Work required:
Transcribe the listing below only from the line with "[195,227,246,237] IDE v2.x" up to and including the line with "[245,633,268,643] IDE -> (189, 739) none".

Records shown:

>>>

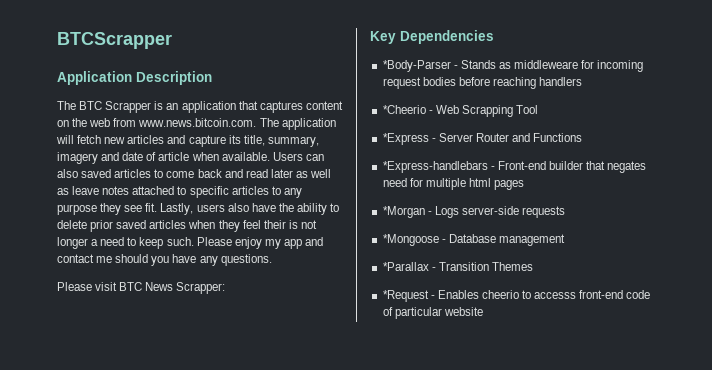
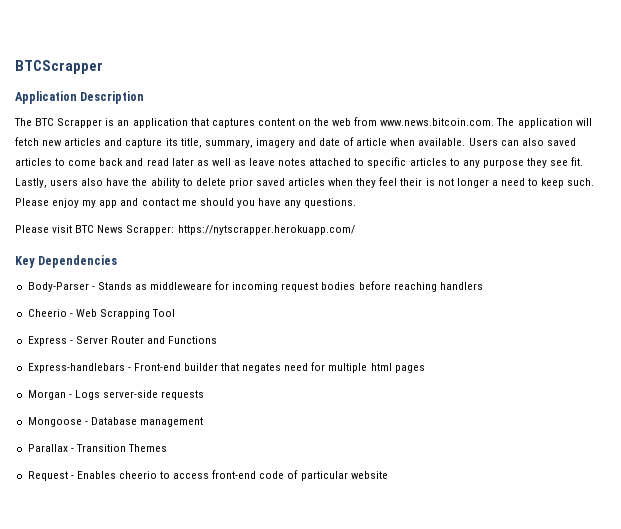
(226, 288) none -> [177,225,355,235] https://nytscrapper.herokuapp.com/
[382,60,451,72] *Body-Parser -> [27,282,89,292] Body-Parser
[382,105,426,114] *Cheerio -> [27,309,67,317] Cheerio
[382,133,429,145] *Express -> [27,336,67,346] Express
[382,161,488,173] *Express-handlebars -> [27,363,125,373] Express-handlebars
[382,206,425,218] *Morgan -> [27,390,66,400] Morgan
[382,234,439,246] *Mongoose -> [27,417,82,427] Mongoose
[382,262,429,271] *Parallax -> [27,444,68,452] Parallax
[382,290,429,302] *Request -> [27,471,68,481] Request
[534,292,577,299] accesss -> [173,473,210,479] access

<<<
>>>

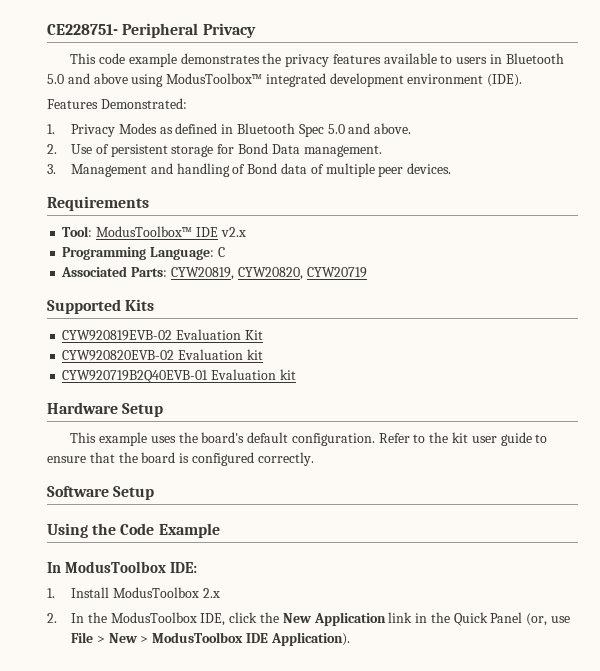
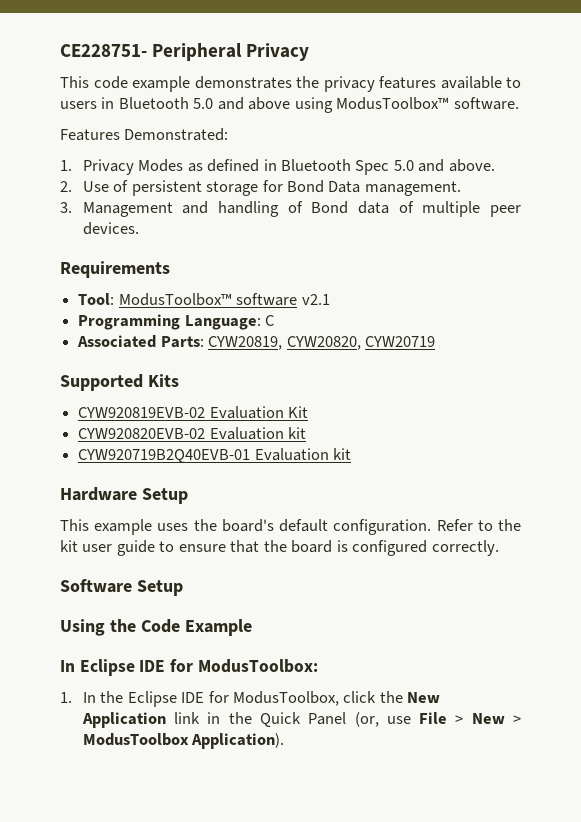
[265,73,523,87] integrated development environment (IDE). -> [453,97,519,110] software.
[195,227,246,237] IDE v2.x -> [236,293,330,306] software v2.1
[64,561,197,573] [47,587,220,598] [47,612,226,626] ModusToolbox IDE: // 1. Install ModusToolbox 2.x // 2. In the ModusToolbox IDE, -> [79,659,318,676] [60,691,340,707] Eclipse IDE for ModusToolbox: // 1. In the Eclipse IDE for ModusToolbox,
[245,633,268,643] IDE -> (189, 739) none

<<<

Expected answer:
[195,227,246,237] IDE v2.x -> [236,293,330,306] software v2.1
[64,561,197,573] [47,587,220,598] [47,612,226,626] ModusToolbox IDE: // 1. Install ModusToolbox 2.x // 2. In the ModusToolbox IDE, -> [79,659,318,676] [60,691,340,707] Eclipse IDE for ModusToolbox: // 1. In the Eclipse IDE for ModusToolbox,
[245,633,268,643] IDE -> (189, 739) none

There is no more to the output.